— REQUIRED ACTION —
Starting with the line that holds "ou créer des" and stopping after the line that holds "text: arbres ->", repeat the lines below word for word, without the pictures.

— DATA PROVIDED —
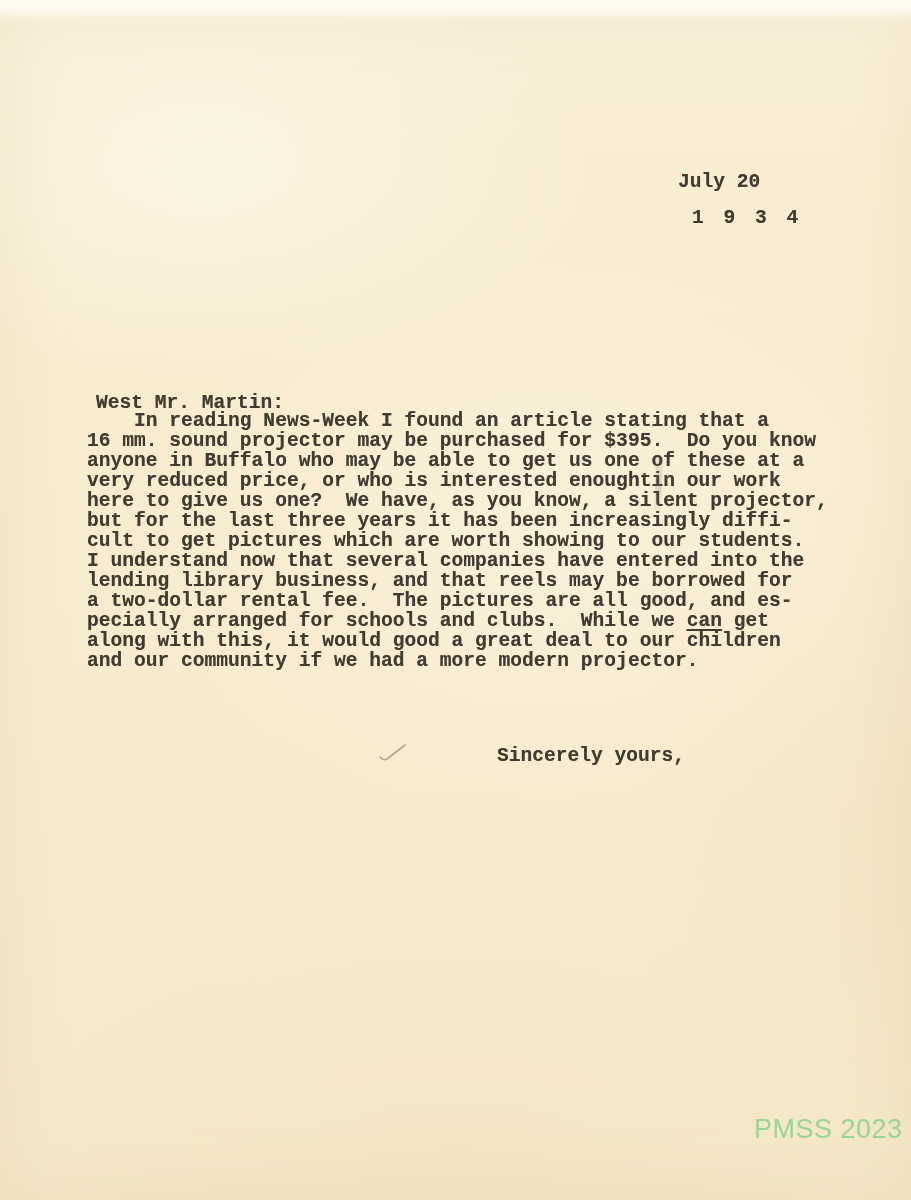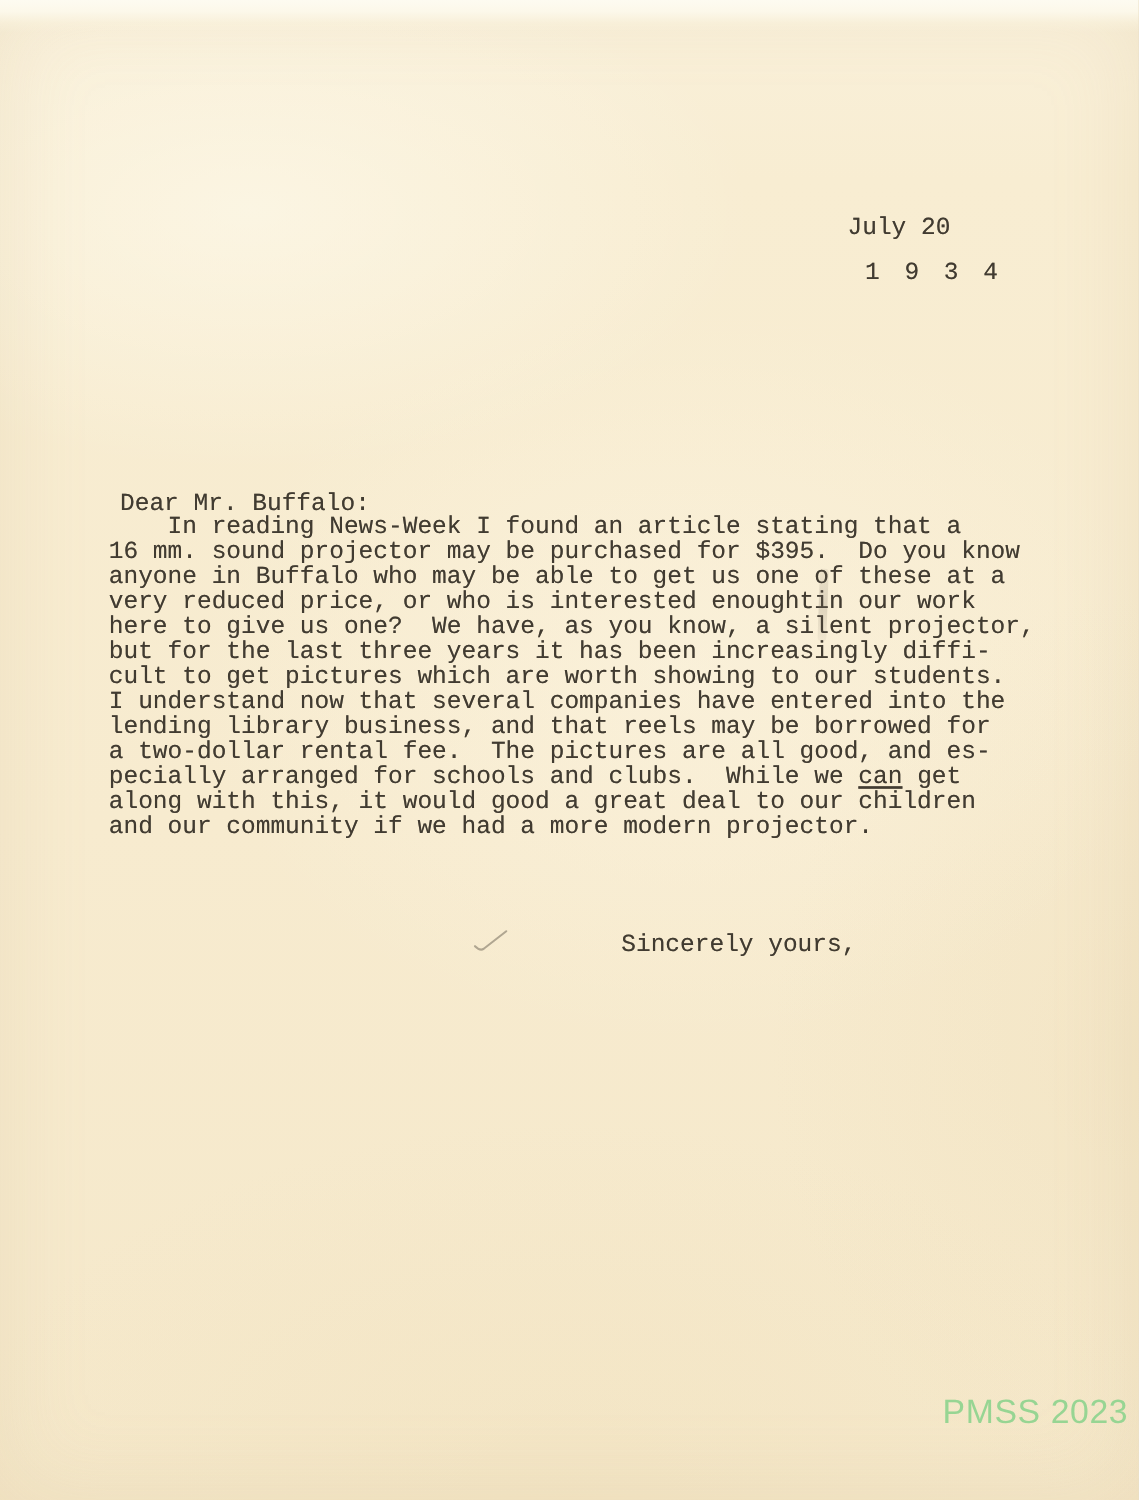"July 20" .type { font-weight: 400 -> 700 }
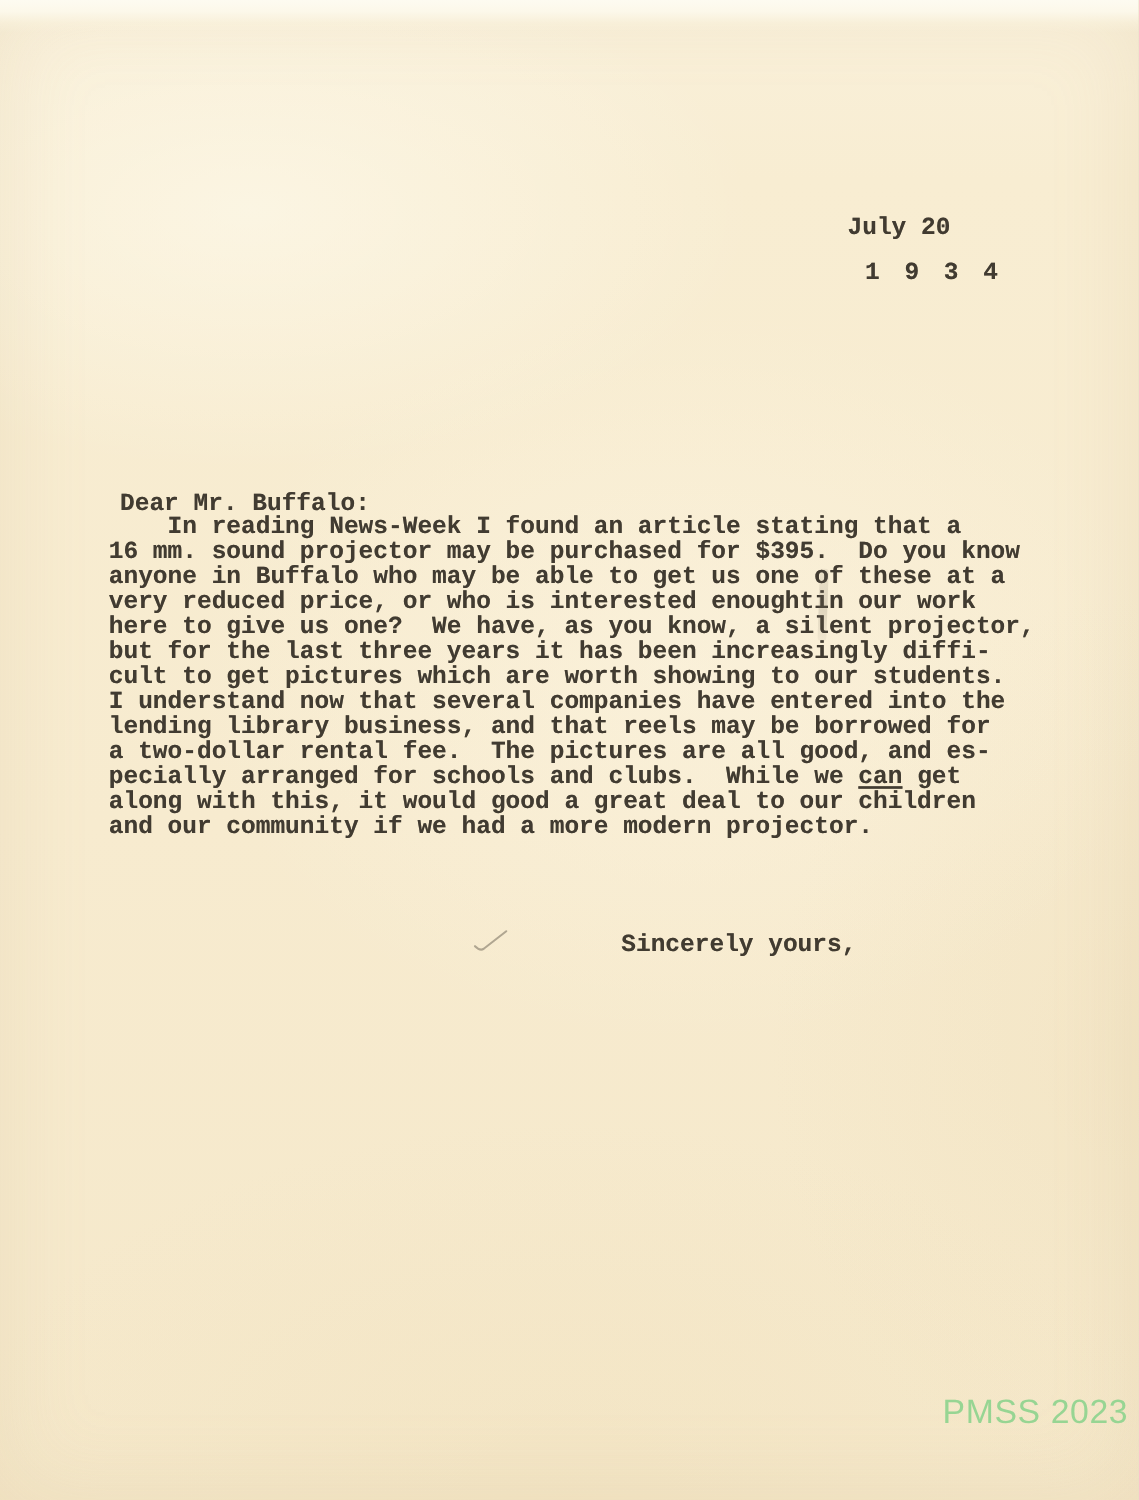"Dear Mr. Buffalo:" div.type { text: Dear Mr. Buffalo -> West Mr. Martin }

...

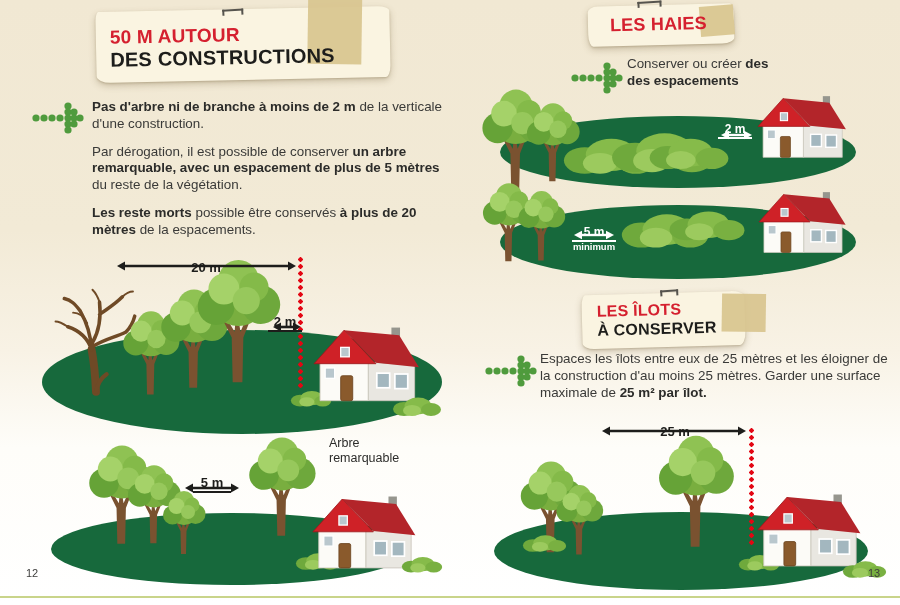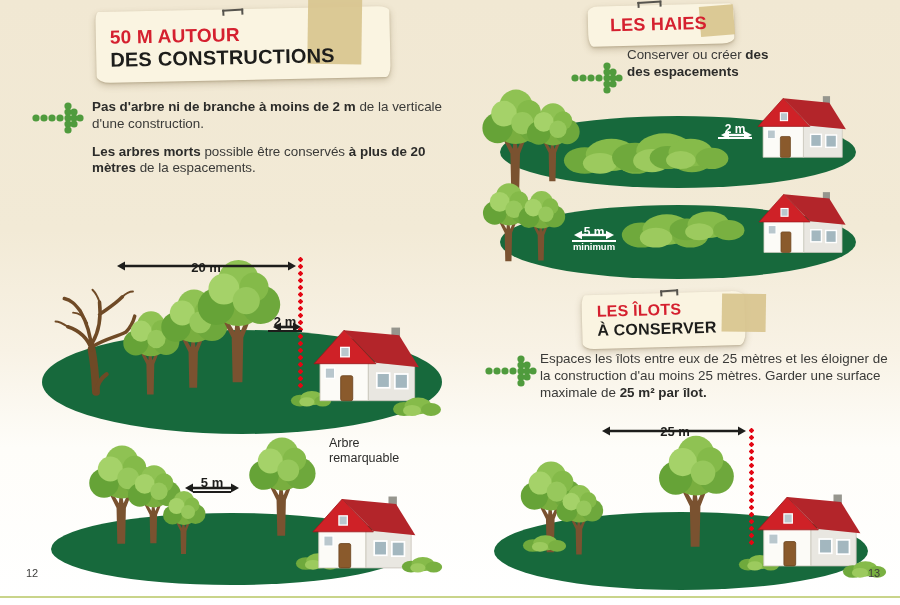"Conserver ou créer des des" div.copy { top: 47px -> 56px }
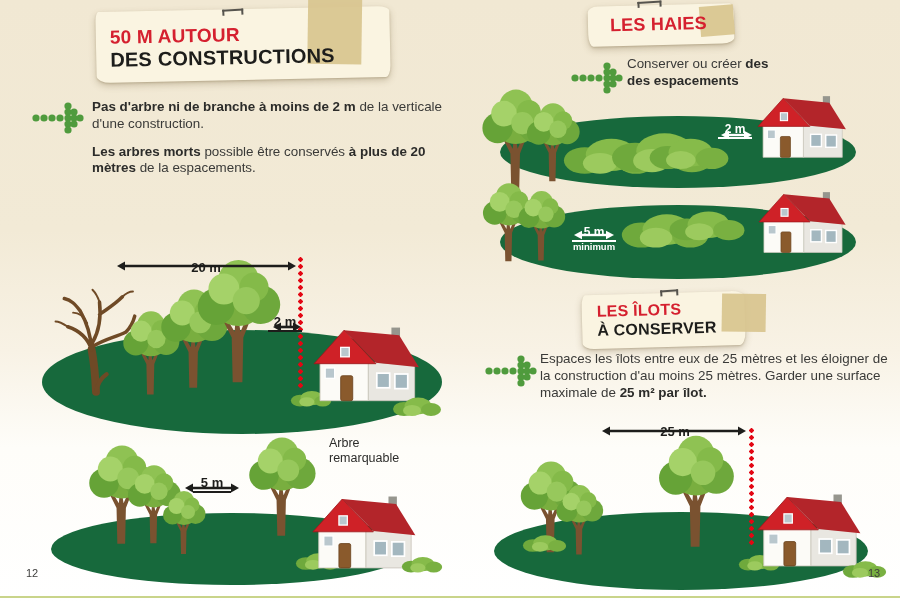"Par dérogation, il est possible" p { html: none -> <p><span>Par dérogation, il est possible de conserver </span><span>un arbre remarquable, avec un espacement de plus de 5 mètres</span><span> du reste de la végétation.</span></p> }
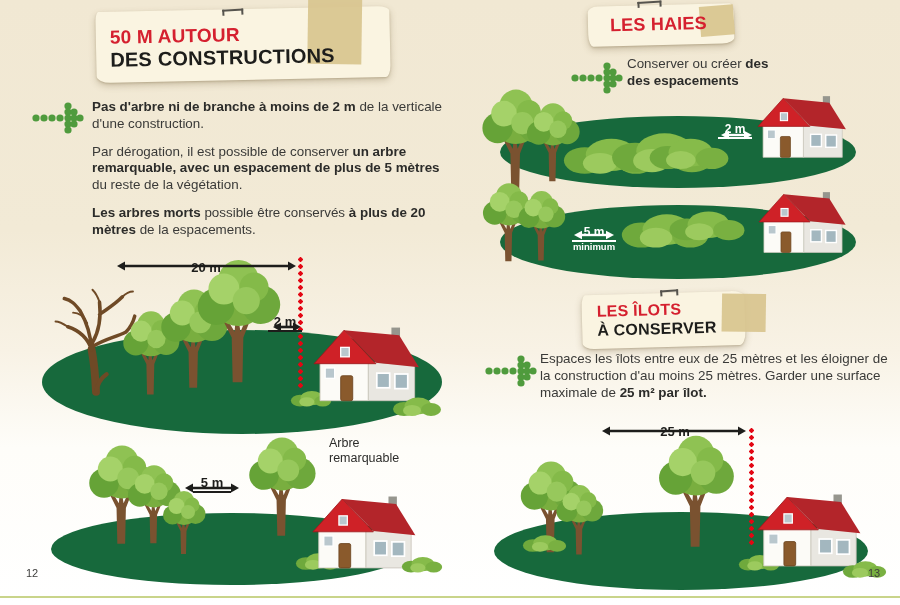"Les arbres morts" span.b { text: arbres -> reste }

— RESULT OF THE EXERCISE —
"Conserver ou créer des des" div.copy { top: 47px -> 56px }
"Par dérogation, il est possible" p { html: none -> <p><span>Par dérogation, il est possible de conserver </span><span>un arbre remarquable, avec un espacement de plus de 5 mètres</span><span> du reste de la végétation.</span></p> }
"Les arbres morts" span.b { text: arbres -> reste }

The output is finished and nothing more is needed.